(Web interface edit records)
Content starts
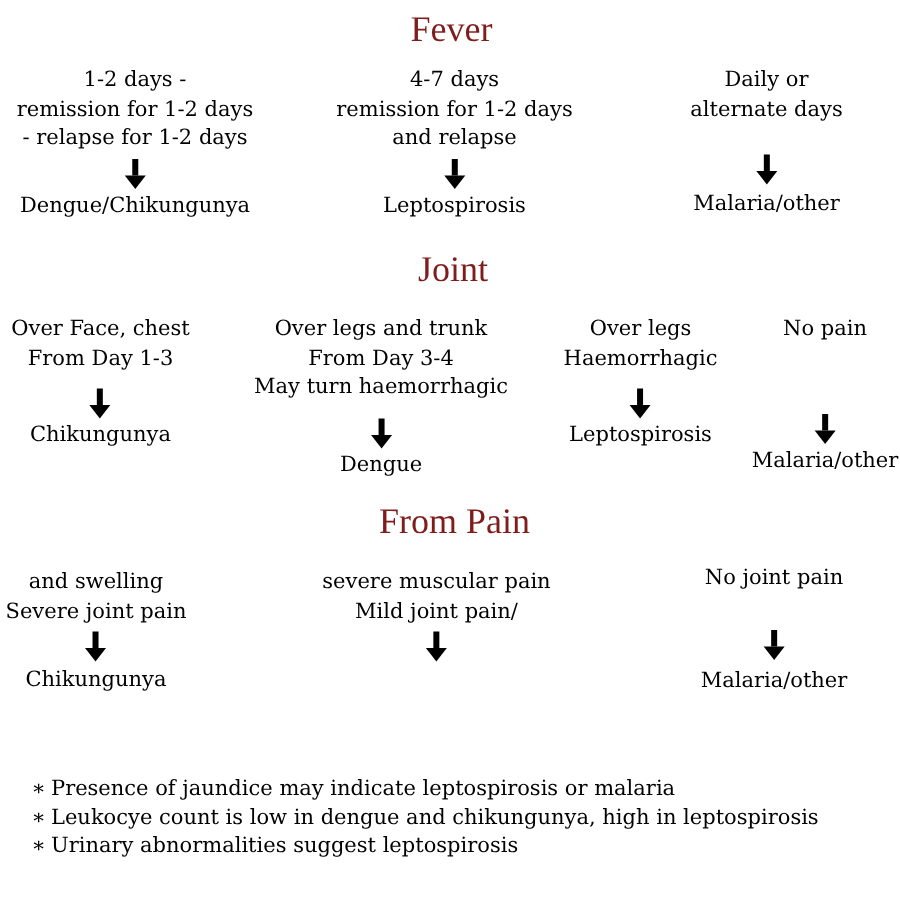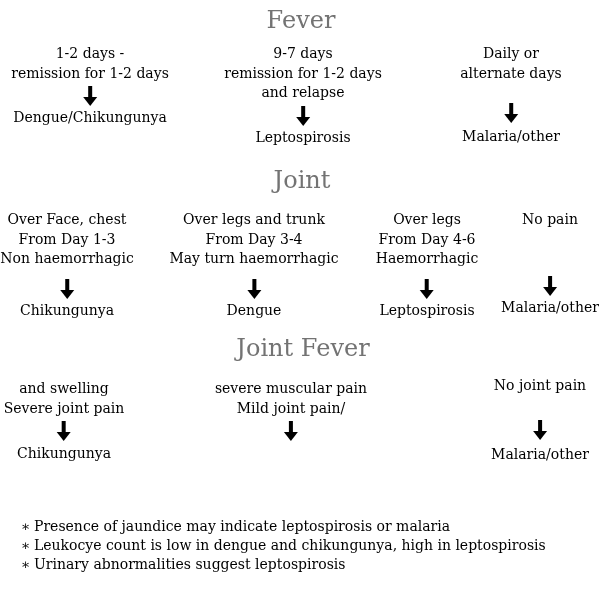"Fever" .sec-title { color: #737373 -> #7f1d1d; font-family: none -> Liberation Serif, serif }
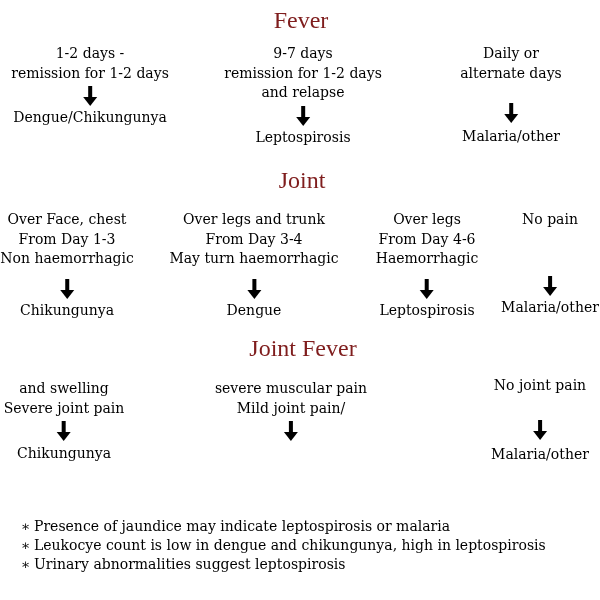"9-7 days" div.line { text: 9-7 -> 4-7 }
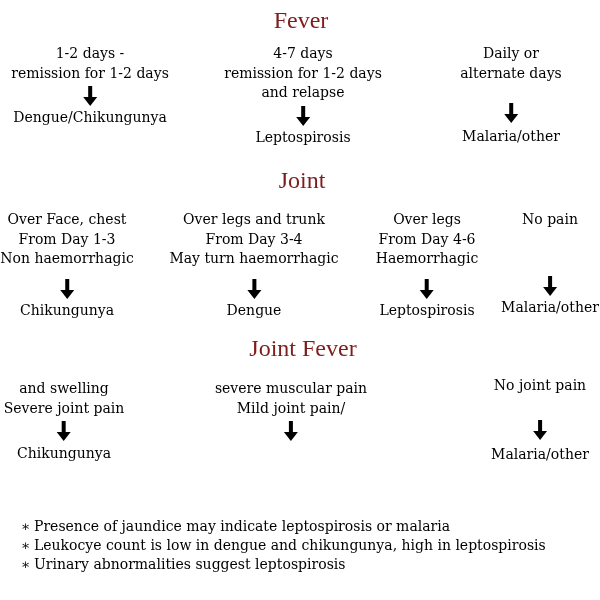"- relapse for 1-2 days" div.line { html: none -> <div>- relapse for 1-2 days</div> }
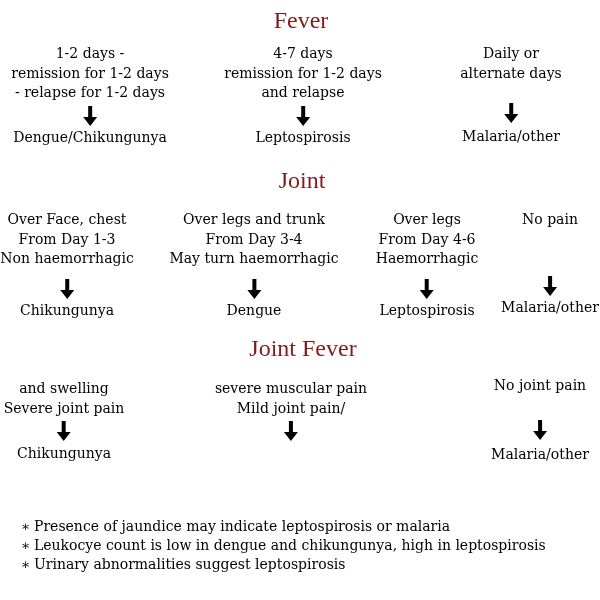"From Day 4-6" div.line { html: <div>From Day 4-6</div> -> none }
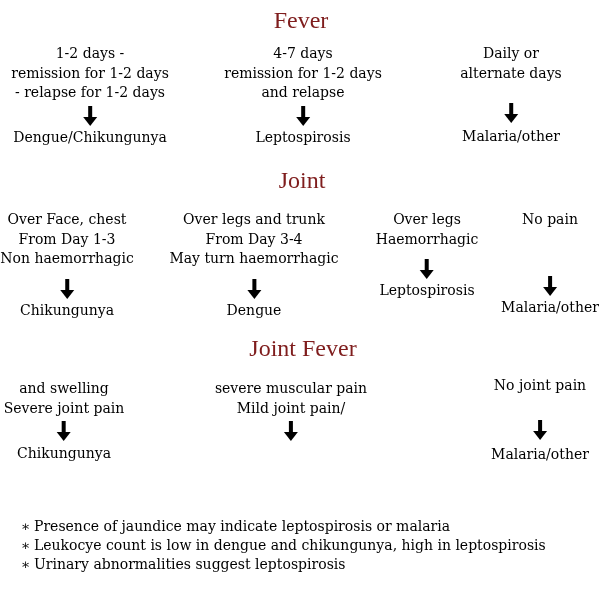"Non haemorrhagic" div.line { html: <div>Non haemorrhagic</div> -> none }
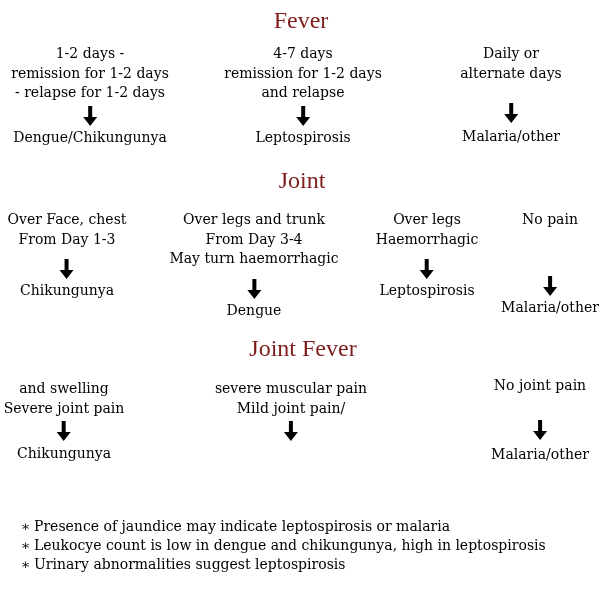"Joint Fever" div.sec-title { text: Joint Fever -> From Pain }
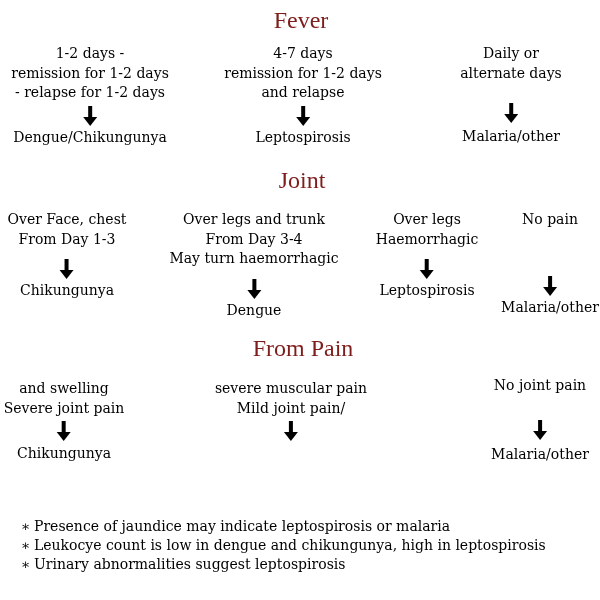"No joint pain" div.col { left: 540px -> 516px }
Content ends
__Exercise prompt__. Leave the images out and transcribe the remaining data above word for word.

__Written response__.
"Fever" .sec-title { color: #737373 -> #7f1d1d; font-family: none -> Liberation Serif, serif }
"9-7 days" div.line { text: 9-7 -> 4-7 }
"- relapse for 1-2 days" div.line { html: none -> <div>- relapse for 1-2 days</div> }
"From Day 4-6" div.line { html: <div>From Day 4-6</div> -> none }
"Non haemorrhagic" div.line { html: <div>Non haemorrhagic</div> -> none }
"Joint Fever" div.sec-title { text: Joint Fever -> From Pain }
"No joint pain" div.col { left: 540px -> 516px }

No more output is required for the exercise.